-------- Data for this exercise --------
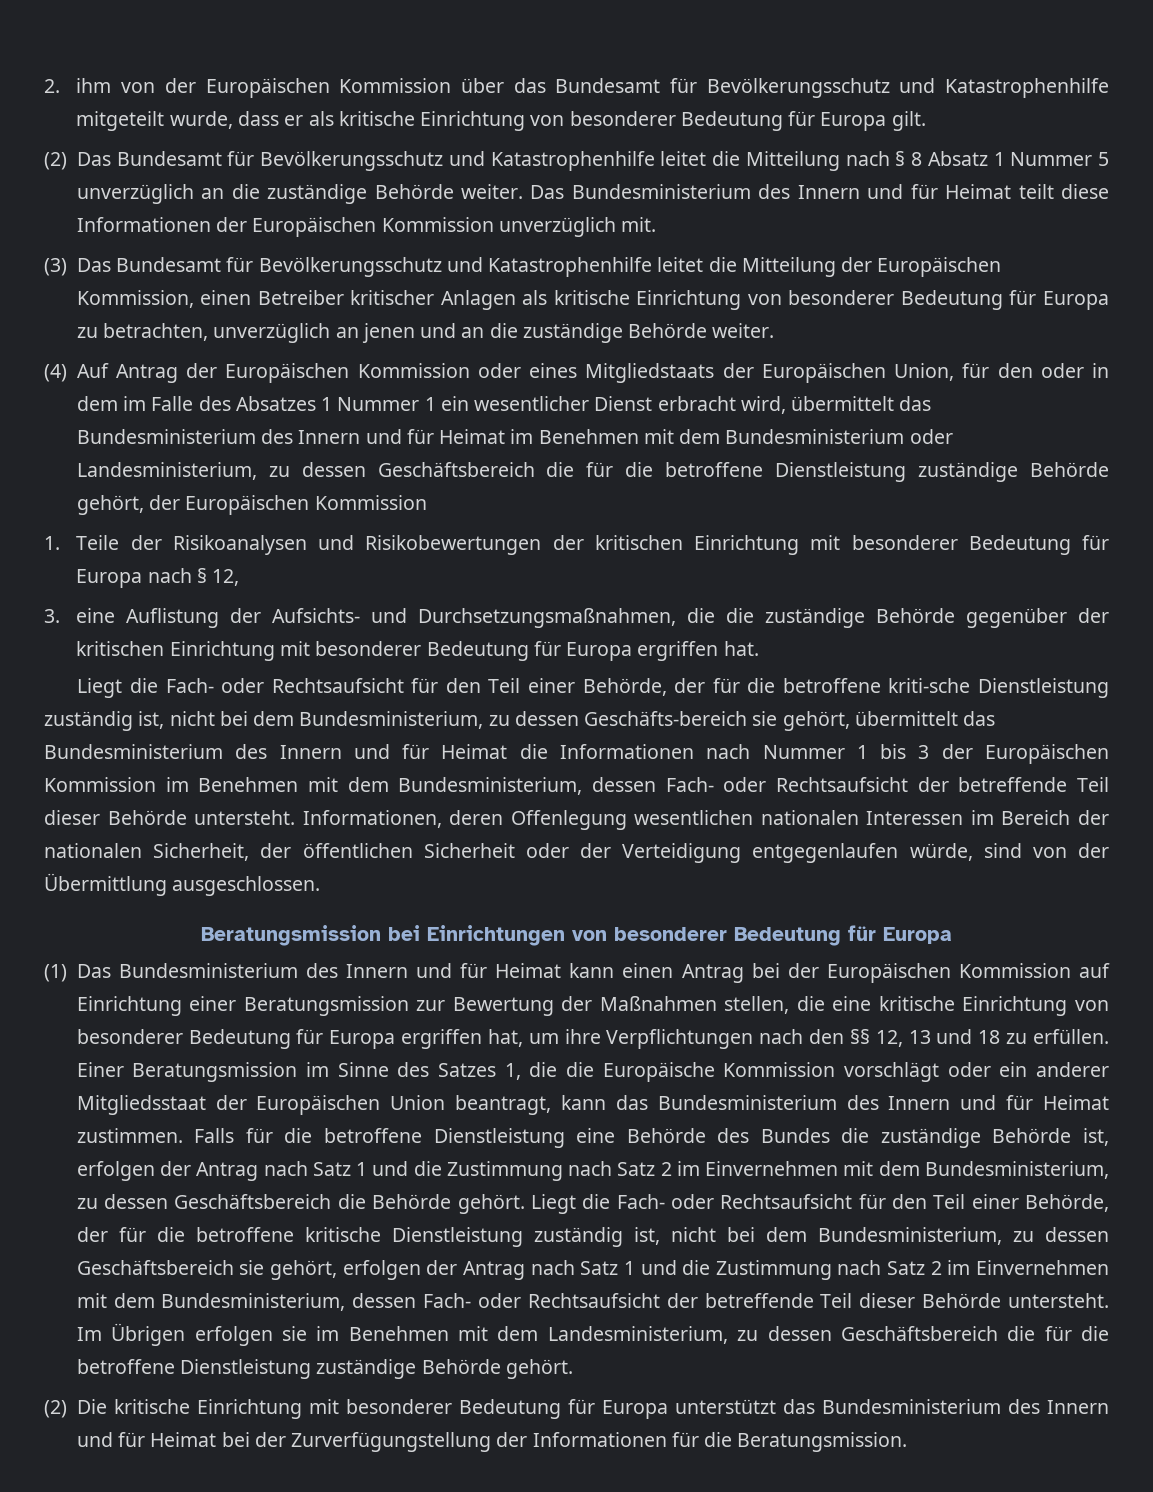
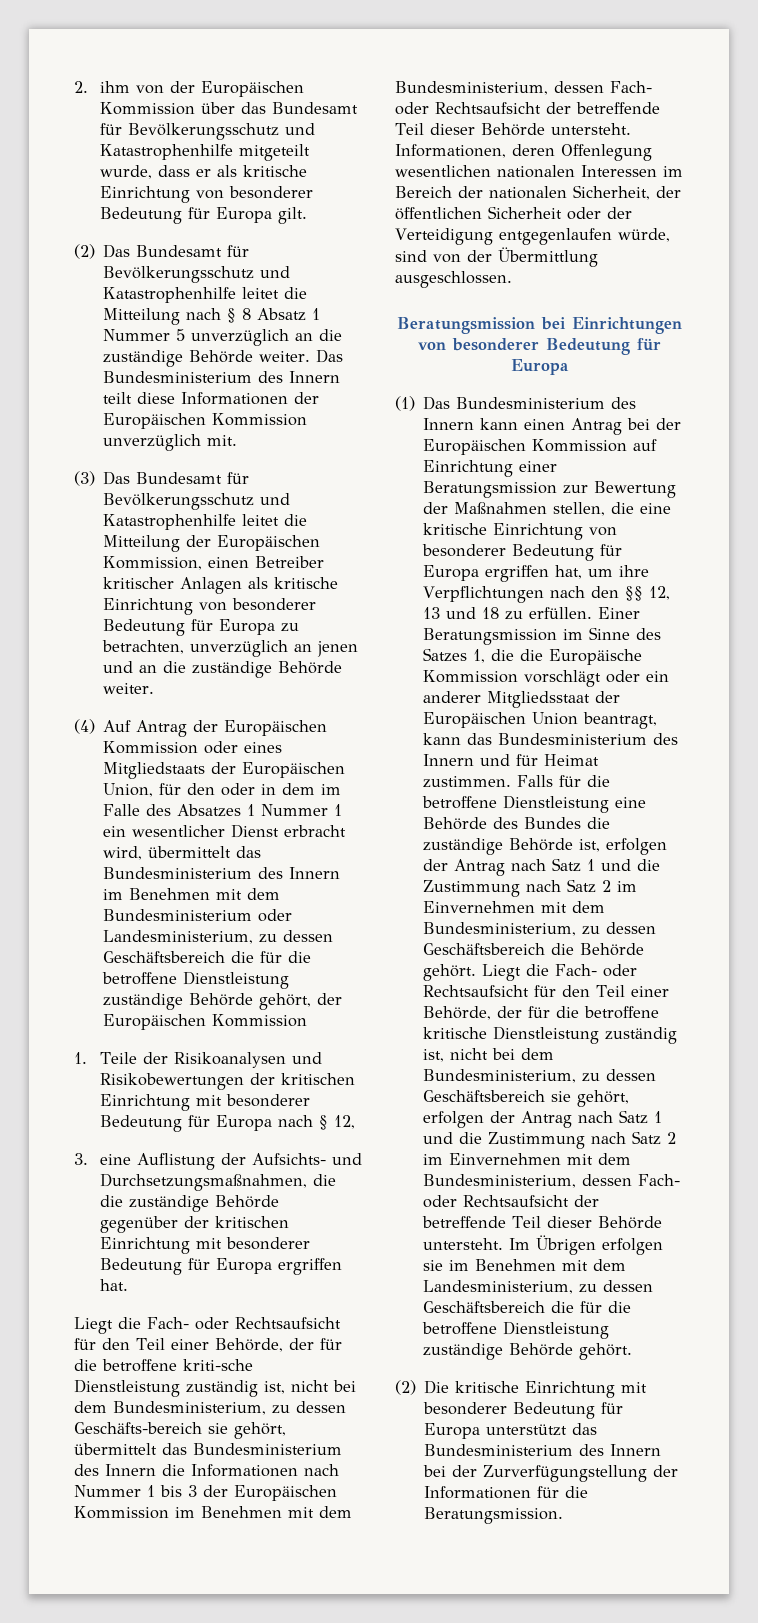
- Das Bundesministerium des Innern und für Heimat teilt diese Informationen der Europäischen Kommission unverzüglich mit.
+ Das Bundesministerium des Innern teilt diese Informationen der Europäischen Kommission unverzüglich mit.
- (4) Auf Antrag der Europäischen Kommission oder eines Mitgliedstaats der Europäischen Union, für den oder in dem im Falle des Absatzes 1 Nummer 1 ein wesentlicher Dienst erbracht wird, übermittelt das Bundesministerium des Innern und für Heimat im Benehmen mit dem Bundesministerium oder Landesministerium, zu dessen Geschäftsbereich die für die betroffene Dienstleistung zuständige Behörde gehört, der Europäischen Kommission
+ (4) Auf Antrag der Europäischen Kommission oder eines Mitgliedstaats der Europäischen Union, für den oder in dem im Falle des Absatzes 1 Nummer 1 ein wesentlicher Dienst erbracht wird, übermittelt das Bundesministerium des Innern im Benehmen mit dem Bundesministerium oder Landesministerium, zu dessen Geschäftsbereich die für die betroffene Dienstleistung zuständige Behörde gehört, der Europäischen Kommission
- Liegt die Fach- oder Rechtsaufsicht für den Teil einer Behörde, der für die betroffene kriti-sche Dienstleistung zuständig ist, nicht bei dem Bundesministerium, zu dessen Geschäfts-bereich sie gehört, übermittelt das Bundesministerium des Innern und für Heimat die Informationen nach Nummer 1 bis 3 der Europäischen Kommission im Benehmen mit dem Bundesministerium, dessen Fach- oder Rechtsaufsicht der betreffende Teil dieser Behörde untersteht.
+ Liegt die Fach- oder Rechtsaufsicht für den Teil einer Behörde, der für die betroffene kriti-sche Dienstleistung zuständig ist, nicht bei dem Bundesministerium, zu dessen Geschäfts-bereich sie gehört, übermittelt das Bundesministerium des Innern die Informationen nach Nummer 1 bis 3 der Europäischen Kommission im Benehmen mit dem Bundesministerium, dessen Fach- oder Rechtsaufsicht der betreffende Teil dieser Behörde untersteht.
- (1) Das Bundesministerium des Innern und für Heimat kann einen Antrag bei der Europäischen Kommission auf Einrichtung einer Beratungsmission zur Bewertung der Maßnahmen stellen, die eine kritische Einrichtung von besonderer Bedeutung für Europa ergriffen hat, um ihre Verpflichtungen nach den §§ 12, 13 und 18 zu erfüllen.
+ (1) Das Bundesministerium des Innern kann einen Antrag bei der Europäischen Kommission auf Einrichtung einer Beratungsmission zur Bewertung der Maßnahmen stellen, die eine kritische Einrichtung von besonderer Bedeutung für Europa ergriffen hat, um ihre Verpflichtungen nach den §§ 12, 13 und 18 zu erfüllen.
- (2) Die kritische Einrichtung mit besonderer Bedeutung für Europa unterstützt das Bundesministerium des Innern und für Heimat bei der Zurverfügungstellung der Informationen für die Beratungsmission.
+ (2) Die kritische Einrichtung mit besonderer Bedeutung für Europa unterstützt das Bundesministerium des Innern bei der Zurverfügungstellung der Informationen für die Beratungsmission.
--------
What the exercise asks - Return the whole listing, word for word, and leave out every picture.

Written reply -
- Das Bundesministerium des Innern und für Heimat teilt diese Informationen der Europäischen Kommission unverzüglich mit.
+ Das Bundesministerium des Innern teilt diese Informationen der Europäischen Kommission unverzüglich mit.
- (4) Auf Antrag der Europäischen Kommission oder eines Mitgliedstaats der Europäischen Union, für den oder in dem im Falle des Absatzes 1 Nummer 1 ein wesentlicher Dienst erbracht wird, übermittelt das Bundesministerium des Innern und für Heimat im Benehmen mit dem Bundesministerium oder Landesministerium, zu dessen Geschäftsbereich die für die betroffene Dienstleistung zuständige Behörde gehört, der Europäischen Kommission
+ (4) Auf Antrag der Europäischen Kommission oder eines Mitgliedstaats der Europäischen Union, für den oder in dem im Falle des Absatzes 1 Nummer 1 ein wesentlicher Dienst erbracht wird, übermittelt das Bundesministerium des Innern im Benehmen mit dem Bundesministerium oder Landesministerium, zu dessen Geschäftsbereich die für die betroffene Dienstleistung zuständige Behörde gehört, der Europäischen Kommission
- Liegt die Fach- oder Rechtsaufsicht für den Teil einer Behörde, der für die betroffene kriti-sche Dienstleistung zuständig ist, nicht bei dem Bundesministerium, zu dessen Geschäfts-bereich sie gehört, übermittelt das Bundesministerium des Innern und für Heimat die Informationen nach Nummer 1 bis 3 der Europäischen Kommission im Benehmen mit dem Bundesministerium, dessen Fach- oder Rechtsaufsicht der betreffende Teil dieser Behörde untersteht.
+ Liegt die Fach- oder Rechtsaufsicht für den Teil einer Behörde, der für die betroffene kriti-sche Dienstleistung zuständig ist, nicht bei dem Bundesministerium, zu dessen Geschäfts-bereich sie gehört, übermittelt das Bundesministerium des Innern die Informationen nach Nummer 1 bis 3 der Europäischen Kommission im Benehmen mit dem Bundesministerium, dessen Fach- oder Rechtsaufsicht der betreffende Teil dieser Behörde untersteht.
- (1) Das Bundesministerium des Innern und für Heimat kann einen Antrag bei der Europäischen Kommission auf Einrichtung einer Beratungsmission zur Bewertung der Maßnahmen stellen, die eine kritische Einrichtung von besonderer Bedeutung für Europa ergriffen hat, um ihre Verpflichtungen nach den §§ 12, 13 und 18 zu erfüllen.
+ (1) Das Bundesministerium des Innern kann einen Antrag bei der Europäischen Kommission auf Einrichtung einer Beratungsmission zur Bewertung der Maßnahmen stellen, die eine kritische Einrichtung von besonderer Bedeutung für Europa ergriffen hat, um ihre Verpflichtungen nach den §§ 12, 13 und 18 zu erfüllen.
- (2) Die kritische Einrichtung mit besonderer Bedeutung für Europa unterstützt das Bundesministerium des Innern und für Heimat bei der Zurverfügungstellung der Informationen für die Beratungsmission.
+ (2) Die kritische Einrichtung mit besonderer Bedeutung für Europa unterstützt das Bundesministerium des Innern bei der Zurverfügungstellung der Informationen für die Beratungsmission.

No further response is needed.